- Menands Manor
- U.S. National Register of Historic Places
- Location: 272 Broadway, Colonie, New York
- Coordinates: 42°41′35″N 73°43′31″W﻿ / ﻿42.69306°N 73.72528°W
- Area: 3.8 acres (1.5 ha)
- Built: 1877
- Architect: Woollett, William M.; Wickam, Richard
- Architectural style: Stick/Eastlake
- MPS: Colonie Town MRA
- NRHP reference No.: 85002743
- Added to NRHP: October 03, 1985

= Menands Manor =

Historic house in New York, United States

Menands Manor is a historic home located at Colonie in Albany County, New York, United States. The original house was built before 1840 with major additions and alterations in 1877 in the Stick / Eastlake style. It is a 2 1/2-story, U-shaped brick building.
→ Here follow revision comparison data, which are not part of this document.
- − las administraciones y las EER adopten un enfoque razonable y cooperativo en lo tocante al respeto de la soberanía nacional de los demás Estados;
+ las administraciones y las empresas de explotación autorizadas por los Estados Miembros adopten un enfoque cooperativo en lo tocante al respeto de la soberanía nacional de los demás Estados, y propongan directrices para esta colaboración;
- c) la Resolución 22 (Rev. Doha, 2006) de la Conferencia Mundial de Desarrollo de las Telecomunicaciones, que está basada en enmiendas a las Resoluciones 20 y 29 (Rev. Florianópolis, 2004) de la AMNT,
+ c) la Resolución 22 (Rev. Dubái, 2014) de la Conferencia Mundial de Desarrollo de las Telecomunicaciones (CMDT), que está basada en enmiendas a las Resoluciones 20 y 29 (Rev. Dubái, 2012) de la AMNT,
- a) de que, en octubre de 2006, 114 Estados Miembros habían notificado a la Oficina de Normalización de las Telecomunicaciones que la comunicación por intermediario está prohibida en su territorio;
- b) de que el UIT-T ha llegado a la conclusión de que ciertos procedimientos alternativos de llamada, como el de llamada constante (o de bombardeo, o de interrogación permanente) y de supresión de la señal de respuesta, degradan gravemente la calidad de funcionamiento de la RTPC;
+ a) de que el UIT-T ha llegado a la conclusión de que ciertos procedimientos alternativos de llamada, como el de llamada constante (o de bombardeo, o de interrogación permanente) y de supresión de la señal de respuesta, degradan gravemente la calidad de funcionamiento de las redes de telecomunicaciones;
It features a multi-gabled slate roof, two 3-story corner towers with pyramidal roofs and wrought iron cresting, and a 2-story porch across the front elevation. A 2-story brick addition was completed in the 1920s. The original house was converted for use by the Home for Aged Men in 1877. In 1982, it housed the Home for Aged Men & Women.

It was listed on the National Register of Historic Places in 1985.